2. Congressional Intent.
Finally, Defendant contends that "[i]n enacting the Medicare legislation, Congress nowhere evidenced the slightest intent to eliminate or to reduce hospitals' Hill-Burton free care obligations." [Defendant's brief, Page 9.] Defendant cites Harper-Grace, supra, as correctly noting that a double benefit inures to the hospital through Medicare reimbursement of Hill-Burton expenses. The first benefit is reduced construction costs; the second is government-financed indigent care, instead of the "free care" which Congress sought to require hospitals to provide.
This issue has been most thoroughly addressed in Metropolitan Medical Center and Extended Care Facility v. Harris, 524 F. Supp. 630, 633 (D.Minn.1981):
Defendant's argument is premised on the assumption that Congress intended for the health care provider receiving Hill-Burton benefits to undertake the financial burden of this obligation. The legislative history of the Hill-Burton Act, however, does not provide support for defendants' argument. The general tenor of the Senate hearings on the Hill-Burton Act reflects a desire to assure availability of the facilities for all people, regardless of their financial position. Hospital Construction Act: Hearings on S. 191, Before the Senate Comm. on Education and Labor, 79th Cong., 1st Sess., 189 (1945). There is no evidence of any intent to require a hospital to pay for rendering the free care, only that the facilities be made available to all people. See Debates on Senate Bill 191, Cong.Rec., Dec. 11, 1945, 79th Congress 11723, 11795-96.
Initial regulations issued under the Hill-Burton Act clearly show that it was never contemplated that Hill-Burton assistance was intended to require a hospital to pay for rendering the free or below cost care required by the statute. As originally adopted, section 53.63 of the Hill-Burton regulations stated, in part, that "[s]uch care may be paid for wholly or partly out of public funds or contributions of individuals and private and charitable organizations such as Community Chest or may be contributed at the expense of the hospital itself." Fed.Reg. 6179 (Sept. 16, 1947).
The statute, its legislative history, and the regulations promulgated under it, all support the view that a Hill-Burton free care provider need not assume the entire financial burden of its free care obligation. The purpose of the Act is served by the facility being made available to all people, regardless of ability to pay.
After reviewing the statutes, regulations and the legislative history of both Medicare and Hill-Burton Acts, the Court is convinced that the Hill-Burton obligation to provide uncompensated care is reimbursable as an indirect cost under 42 U.S.C. § 1395x(v) (1) (A) of the Medicare Act. The Secretary's determination that the indirect costs of providing uncompensated care under Hill-Burton are not reimbursable is erroneous and contrary to the statute and must be overturned. This opinion is further supported by the recent decisions of the PRRB in John Muir Memorial Hospital v. Blue Cross Assn.,  4 Medicare and Medicaid Guide (CCH) ¶ 31,492 and Gaston *800 Memorial Hospital, Inc., v. Blue Cross Assn.,  4 Medicare and Medicaid Guide (CCH) ¶ 31,545. In both cases, the PRRB ruled that Hill-Burton uncompensated care is reimbursable, reversing its prior position, which it took in the case at bar.

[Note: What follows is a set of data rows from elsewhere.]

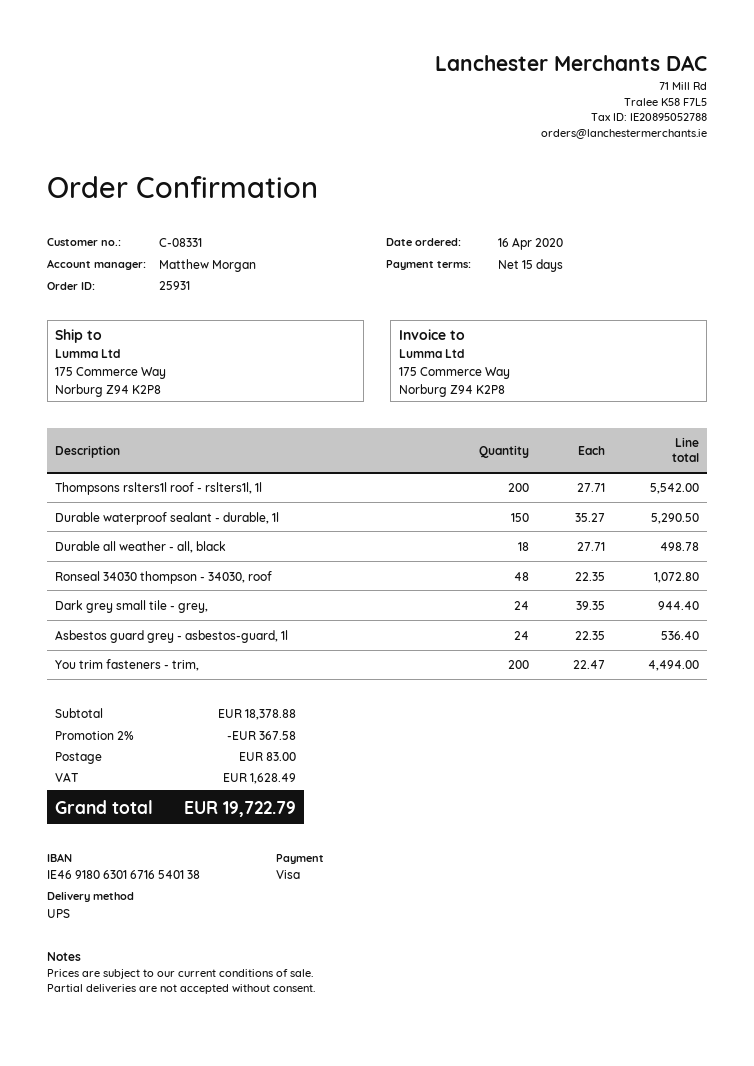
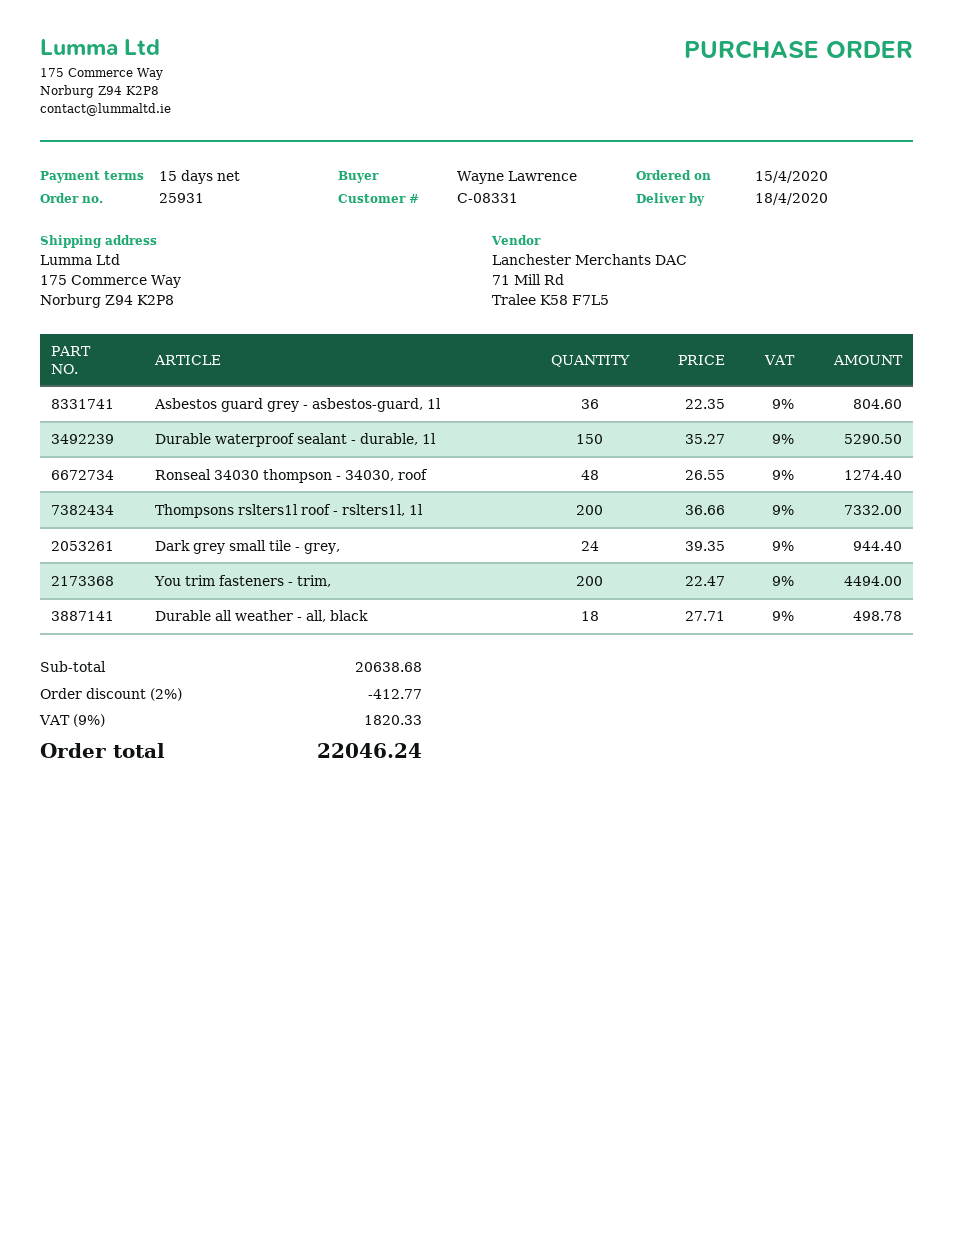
order date: 2020-04-16 -> 2020-04-15
Thompsons rslters1l roof - rslters1l, 1l: 200 x 27.71 = 5542.00 -> 200 x 36.66 = 7332.00
Ronseal 34030 thompson - 34030, roof: 48 x 22.35 = 1072.80 -> 48 x 26.55 = 1274.40
Asbestos guard grey - asbestos-guard, 1l: 24 x 22.35 = 536.40 -> 36 x 22.35 = 804.60
subtotal: 18378.88 -> 20638.68
discount: 2% = 367.58 -> 2% = 412.77
shipping: 83.00 -> none
tax: 1628.49 -> 1820.33
total: 19722.79 -> 22046.24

IT IS THEREFORE ORDERED that:
1. The Plaintiff's motion for Summary Judgment should be and is hereby allowed.
2. Defendant's motion for Summary Judgment is denied.
3. Plaintiff's actual expenses incurred in providing uncompensated care mandated by the Hill-Burton Act is reimbursable under the Medicare Program.
4. Defendant take all necessary steps to readjust Plaintiff's Cost Reports and Reimbursements from the Medicare Program for its costs in complying with its Hill-Burton uncompensated care obligations for the Plaintiff's fiscal years ending September 30, 1977 and September 30, 1978.
5. The Defendant shall additionally reimburse Plaintiff for annual interest on the amount of reimbursement [$120,301.] to be computed in accordance with 42 U.S.C. § 1395oo(f) (2) (West Supp.1981).
6. Each party shall pay its own costs, including attorney fees.